Kesimpulan dari uraian di atas ; Pertama, kesehatan menjadi modal dasar meningkatkan sumberdaya manusia berkualitas, mengentaskan kemiskinan dan menggerakkan roda ekonomi, maka jikalau masa Covid 19 ini kesehatan menjadi komoditi sungguh menciderai perasaan masyarakat dimana organ kesehatan termasuk tenaga keperawatan masih bergelut dengan persoalan status dan honor pengabdian mereka. Kedua, terangkumnya layanan kesehatan berupa Pos Kesehatan Pesantren merupakan respon yang baik terhadap keberadaan Pesantren sebagaimana UU No. 18 Tahun 2019 tentang Pondok Pesantren Pasal 12 bahwa Pemerintah Pusat dan Pemerintah Daerah sesuai kewenangannya dapat memfasilitasi Pesantren pada aspek kebersihan, kesehatan, keamanan dan lain sebagainya. Ketiga, meski dalam situasi masih transisi menuju recovery ekonomi masa transisi ini semoga ada konsostensi perhatian terhadap tenaga kesehatan terkait status Provinsi terus memfasilitasi pengadaan tenaga perawat ke MenPAN RB dengan status minimal PPPK, serta terkait cost sharing honor untuk perawat 70% dari UMR dan 30% standar upah minimum kabupaten/kota, dan bagian dari penguatan 10% untuk UKBM (Upaya Kesehatan Bersumber Masyarakat).
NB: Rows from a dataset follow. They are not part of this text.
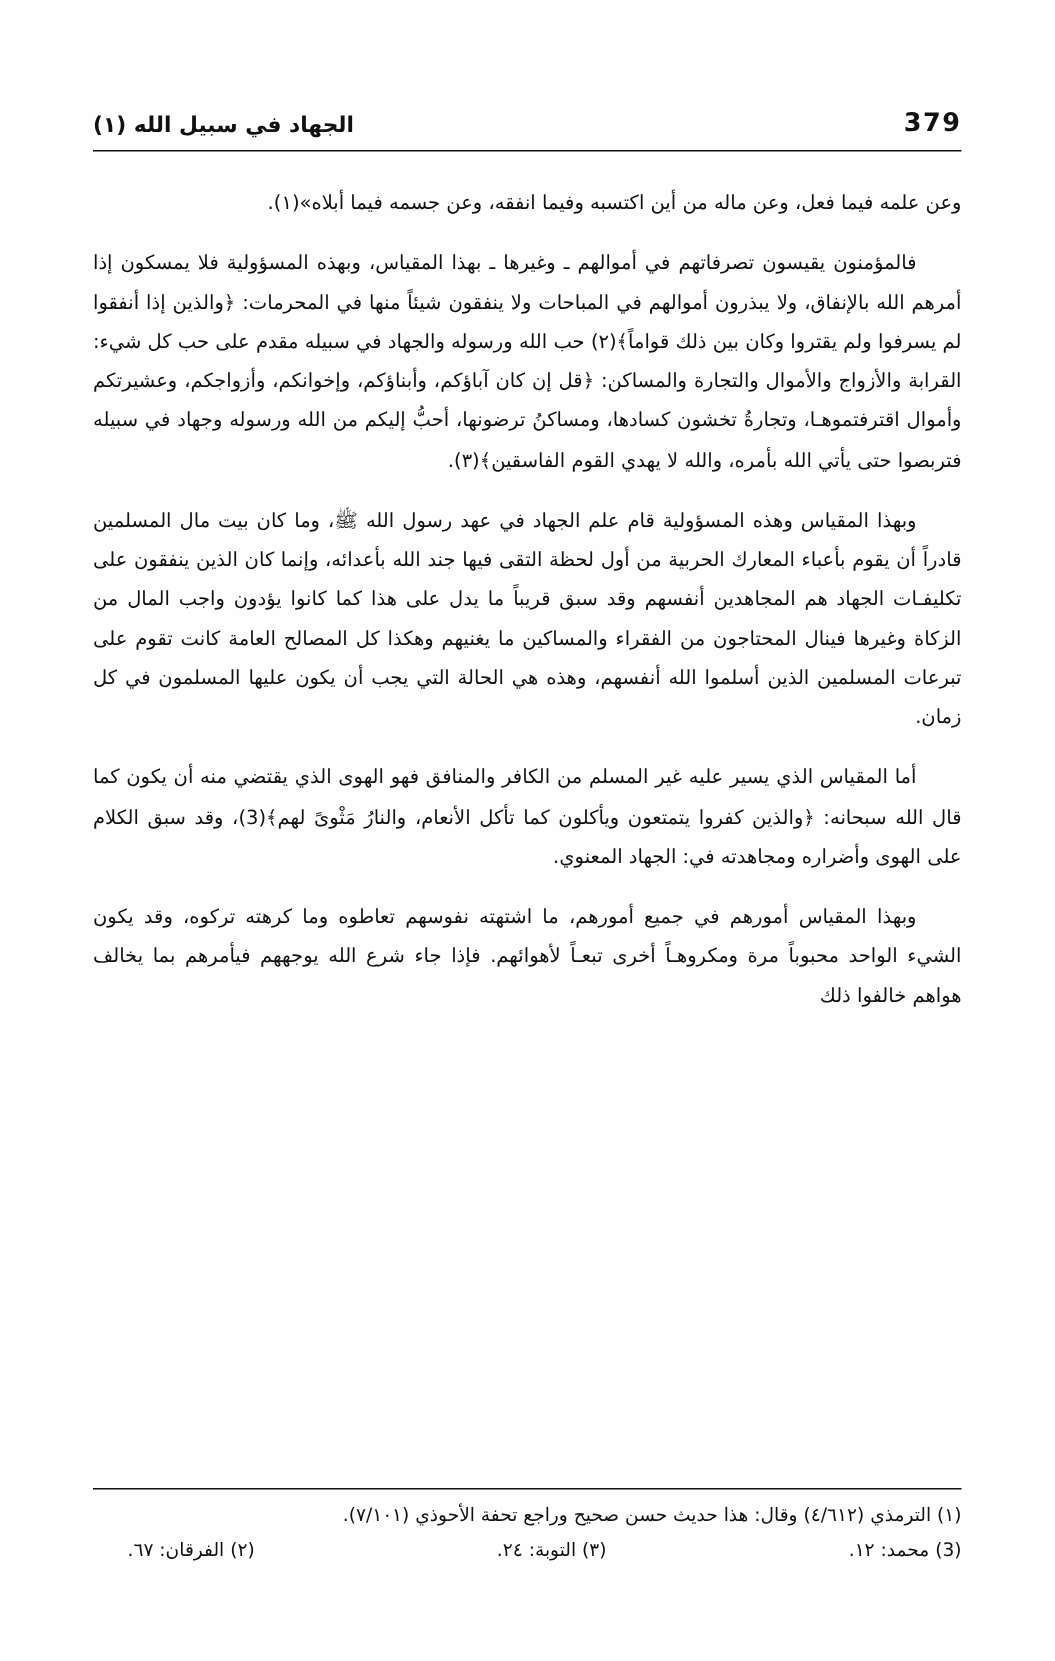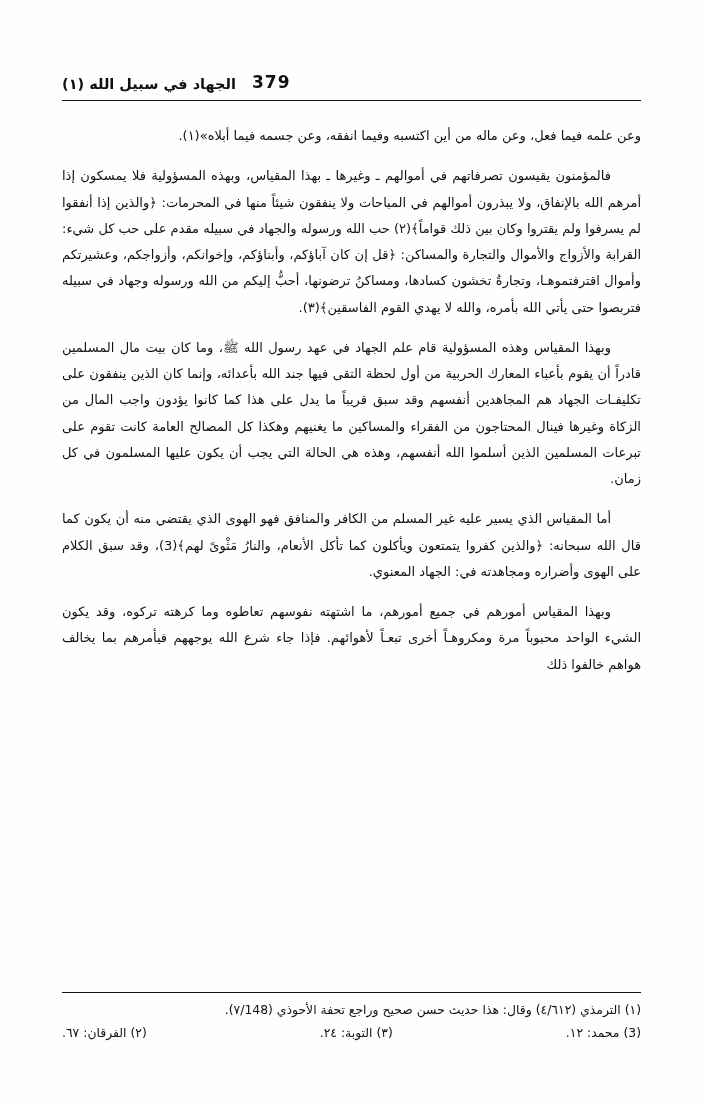--- a/index.html
+++ b/index.html
@@ -19,21 +19,21 @@
   .content {
     position: absolute;
     left: 62px;
     right: 62px;
     top: 72px;
   }
   
   .header {
     display: flex;
     flex-direction: row-reverse;
-    justify-content: flex-start;
+    justify-content: space-between;
     align-items: flex-end;
     font-size: 15px;
     font-weight: bold;
     letter-spacing: 0;
     padding-bottom: 6px;
     gap: 16px;
   }
   .header-title {
     font-size: 14.5px;
     font-weight: bold;
@@ -83,20 +83,21 @@
   }
   .footnote-line.row-one {
     display: block;
     text-align: right;
   }
   .footnote-line.row-two {
     display: flex;
     flex-direction: row-reverse;
     justify-content: space-between;
     align-items: center;
+    margin-left: 23px;
   }
   .fn-item {
     white-space: nowrap;
   }
 </style>
 </head>
 <body>
 
 <div class="page">
 
@@ -114,21 +115,21 @@
       <p class="para">وبهذا المقياس وهذه المسؤولية قام علم الجهاد في عهد رسول الله ﷺ، وما كان بيت مال المسلمين قادراً أن يقوم بأعباء المعارك الحربية من أول لحظة التقى فيها جند الله بأعدائه، وإنما كان الذين ينفقون على تكليفـات الجهاد هم المجاهدين أنفسهم وقد سبق قريباً ما يدل على هذا كما كانوا يؤدون واجب المال من الزكاة وغيرها فينال المحتاجون من الفقراء والمساكين ما يغنيهم وهكذا كل المصالح العامة كانت تقوم على تبرعات المسلمين الذين أسلموا الله أنفسهم، وهذه هي الحالة التي يجب أن يكون عليها المسلمون في كل زمان.</p>
       <p class="para">أما المقياس الذي يسير عليه غير المسلم من الكافر والمنافق فهو الهوى الذي يقتضي منه أن يكون كما قال الله سبحانه: ﴿والذين كفروا يتمتعون ويأكلون كما تأكل الأنعام، والنارُ مَثْوىً لهم﴾(3)، وقد سبق الكلام على الهوى وأضراره ومجاهدته في: الجهاد المعنوي.</p>
       <p class="para">وبهذا المقياس أمورهم في جميع أمورهم، ما اشتهته نفوسهم تعاطوه وما كرهته تركوه، وقد يكون الشيء الواحد محبوباً مرة ومكروهـاً أخرى تبعـاً لأهوائهم. فإذا جاء شرع الله يوجههم فيأمرهم بما يخالف هواهم خالفوا ذلك</p>
     </div>
 
   </div>
 
   <div class="footnotes">
     <div class="footnote-rule"></div>
     <div class="footnote-line row-one">
-      <span class="fn-item">(١) الترمذي (٤/٦١٢) وقال: هذا حديث حسن صحيح وراجع تحفة الأحوذي (٧/148).</span>
+      <span class="fn-item">(١) الترمذي (٤/٦١٢) وقال: هذا حديث حسن صحيح وراجع تحفة الأحوذي (٧/١٠١).</span>
     </div>
     <div class="footnote-line row-two">
       <span class="fn-item">(٢) الفرقان: ٦٧.</span>
       <span class="fn-item">(٣) التوبة: ٢٤.</span>
       <span class="fn-item">(3) محمد: ١٢.</span>
     </div>
   </div>
 
 </div>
Adapun arsiran dari 10% untuk Honor Perawat  sesuai regulasi yang ada.Dengan catatan perawat harus menempatkan kualitas sesuai beban kerja masing masing secara profesional. Semoga.

 

*Penulis adalah Anggota Fraksi Partai Kebangkitan Bangsa DPRD Provinsi Jawa Timur.